Extracted records
..............................
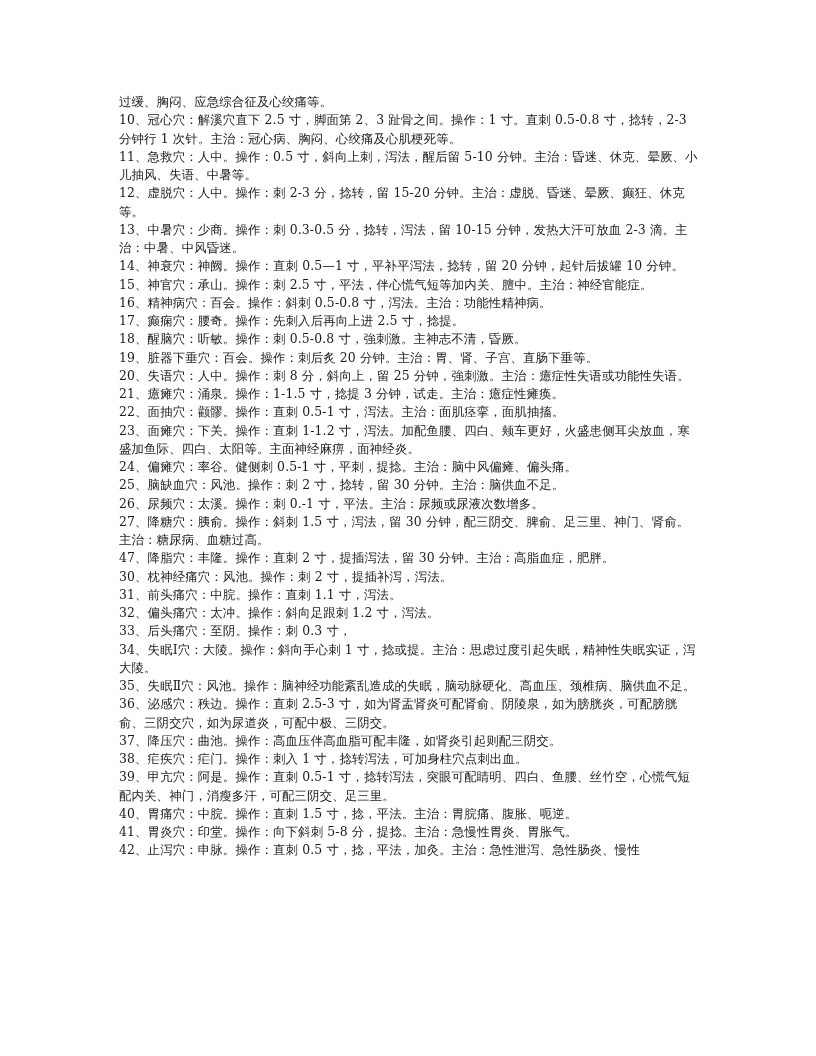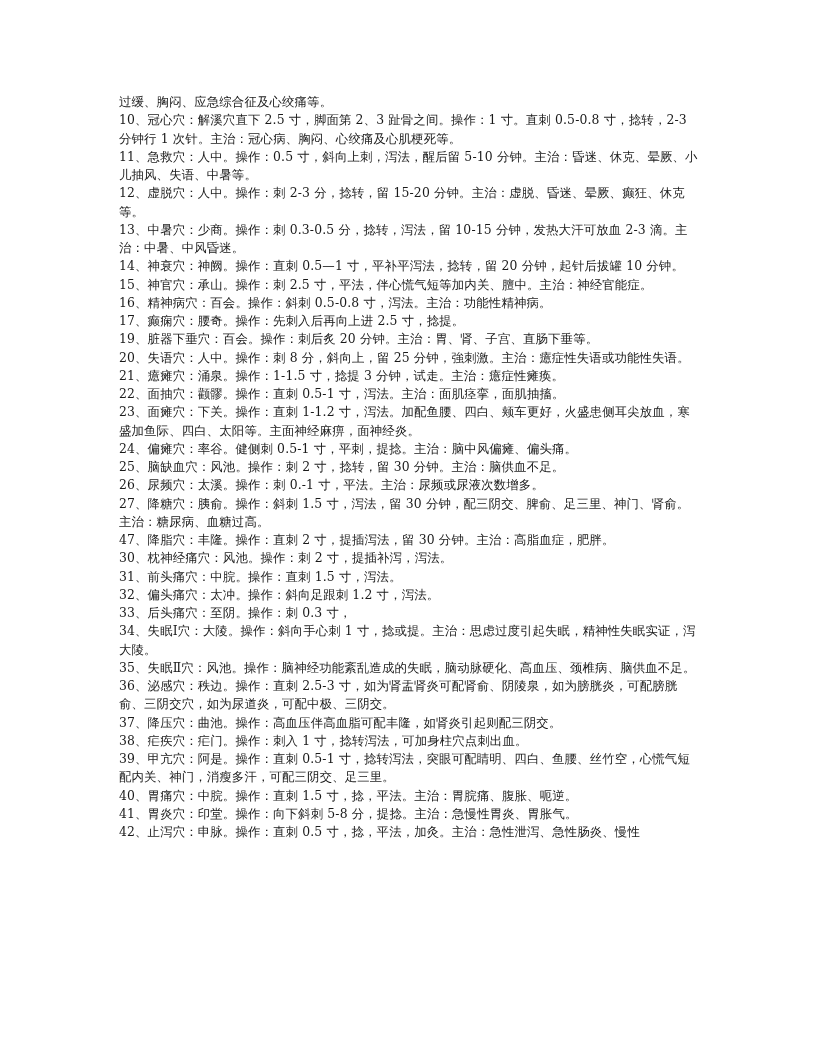--- a/index.html
+++ b/index.html
@@ -30,6 +30,7 @@
   <p class="para">15、神官穴：承山。操作：刺 2.5 寸，平法，伴心慌气短等加内关、膻中。主治：神经官能症。</p>
   <p class="para">16、精神病穴：百会。操作：斜刺 0.5-0.8 寸，泻法。主治：功能性精神病。</p>
   <p class="para">17、癫痫穴：腰奇。操作：先刺入后再向上进 2.5 寸，捻提。</p>
+  <p class="para">18、醒脑穴：听敏。操作：刺 0.5-0.8 寸，強刺激。主神志不清，昏厥。</p>
   <p class="para">19、脏器下垂穴：百会。操作：刺后炙 20 分钟。主治：胃、肾、子宫、直肠下垂等。</p>
   <p class="para">20、失语穴：人中。操作：刺 8 分，斜向上，留 25 分钟，強刺激。主治：癔症性失语或功能性失语。</p>
   <p class="para">21、癔瘫穴：涌泉。操作：1-1.5 寸，捻提 3 分钟，试走。主治：癔症性瘫痪。</p>

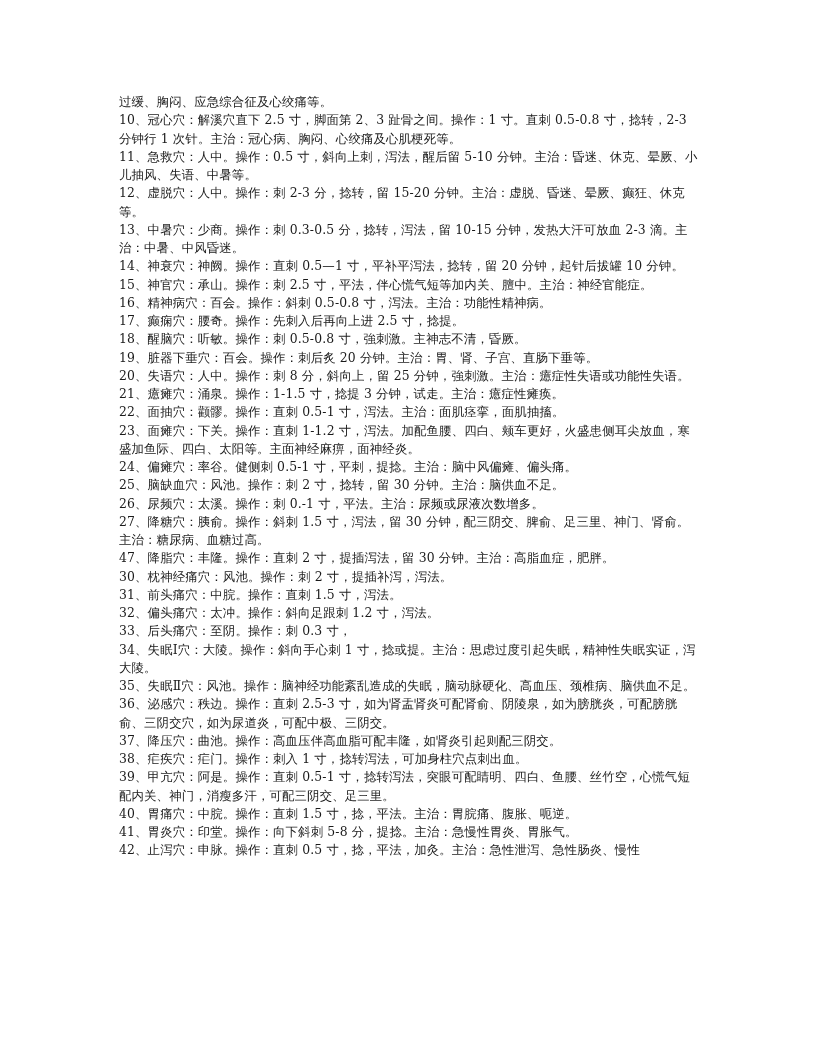--- a/index.html
+++ b/index.html
@@ -42,7 +42,7 @@
   <p class="para">27、降糖穴：胰俞。操作：斜刺 1.5 寸，泻法，留 30 分钟，配三阴交、脾俞、足三里、神门、肾俞。主治：糖尿病、血糖过高。</p>
   <p class="para">47、降脂穴：丰隆。操作：直刺 2 寸，提插泻法，留 30 分钟。主治：高脂血症，肥胖。</p>
   <p class="para">30、枕神经痛穴：风池。操作：刺 2 寸，提插补泻，泻法。</p>
-  <p class="para">31、前头痛穴：中脘。操作：直刺 1.5 寸，泻法。</p>
+  <p class="para">31、前头痛穴：中脘。操作：直刺 1.1 寸，泻法。</p>
   <p class="para">32、偏头痛穴：太冲。操作：斜向足跟刺 1.2 寸，泻法。</p>
   <p class="para">33、后头痛穴：至阴。操作：刺 0.3 寸，</p>
   <p class="para">34、失眠Ⅰ穴：大陵。操作：斜向手心刺 1 寸，捻或提。主治：思虑过度引起失眠，精神性失眠实证，泻大陵。</p>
..............................
Problem:
Restate the data above word for word, omitting every picture.

Result for this exercise:
--- a/index.html
+++ b/index.html
@@ -30,6 +30,7 @@
   <p class="para">15、神官穴：承山。操作：刺 2.5 寸，平法，伴心慌气短等加内关、膻中。主治：神经官能症。</p>
   <p class="para">16、精神病穴：百会。操作：斜刺 0.5-0.8 寸，泻法。主治：功能性精神病。</p>
   <p class="para">17、癫痫穴：腰奇。操作：先刺入后再向上进 2.5 寸，捻提。</p>
+  <p class="para">18、醒脑穴：听敏。操作：刺 0.5-0.8 寸，強刺激。主神志不清，昏厥。</p>
   <p class="para">19、脏器下垂穴：百会。操作：刺后炙 20 分钟。主治：胃、肾、子宫、直肠下垂等。</p>
   <p class="para">20、失语穴：人中。操作：刺 8 分，斜向上，留 25 分钟，強刺激。主治：癔症性失语或功能性失语。</p>
   <p class="para">21、癔瘫穴：涌泉。操作：1-1.5 寸，捻提 3 分钟，试走。主治：癔症性瘫痪。</p>

--- a/index.html
+++ b/index.html
@@ -42,7 +42,7 @@
   <p class="para">27、降糖穴：胰俞。操作：斜刺 1.5 寸，泻法，留 30 分钟，配三阴交、脾俞、足三里、神门、肾俞。主治：糖尿病、血糖过高。</p>
   <p class="para">47、降脂穴：丰隆。操作：直刺 2 寸，提插泻法，留 30 分钟。主治：高脂血症，肥胖。</p>
   <p class="para">30、枕神经痛穴：风池。操作：刺 2 寸，提插补泻，泻法。</p>
-  <p class="para">31、前头痛穴：中脘。操作：直刺 1.5 寸，泻法。</p>
+  <p class="para">31、前头痛穴：中脘。操作：直刺 1.1 寸，泻法。</p>
   <p class="para">32、偏头痛穴：太冲。操作：斜向足跟刺 1.2 寸，泻法。</p>
   <p class="para">33、后头痛穴：至阴。操作：刺 0.3 寸，</p>
   <p class="para">34、失眠Ⅰ穴：大陵。操作：斜向手心刺 1 寸，捻或提。主治：思虑过度引起失眠，精神性失眠实证，泻大陵。</p>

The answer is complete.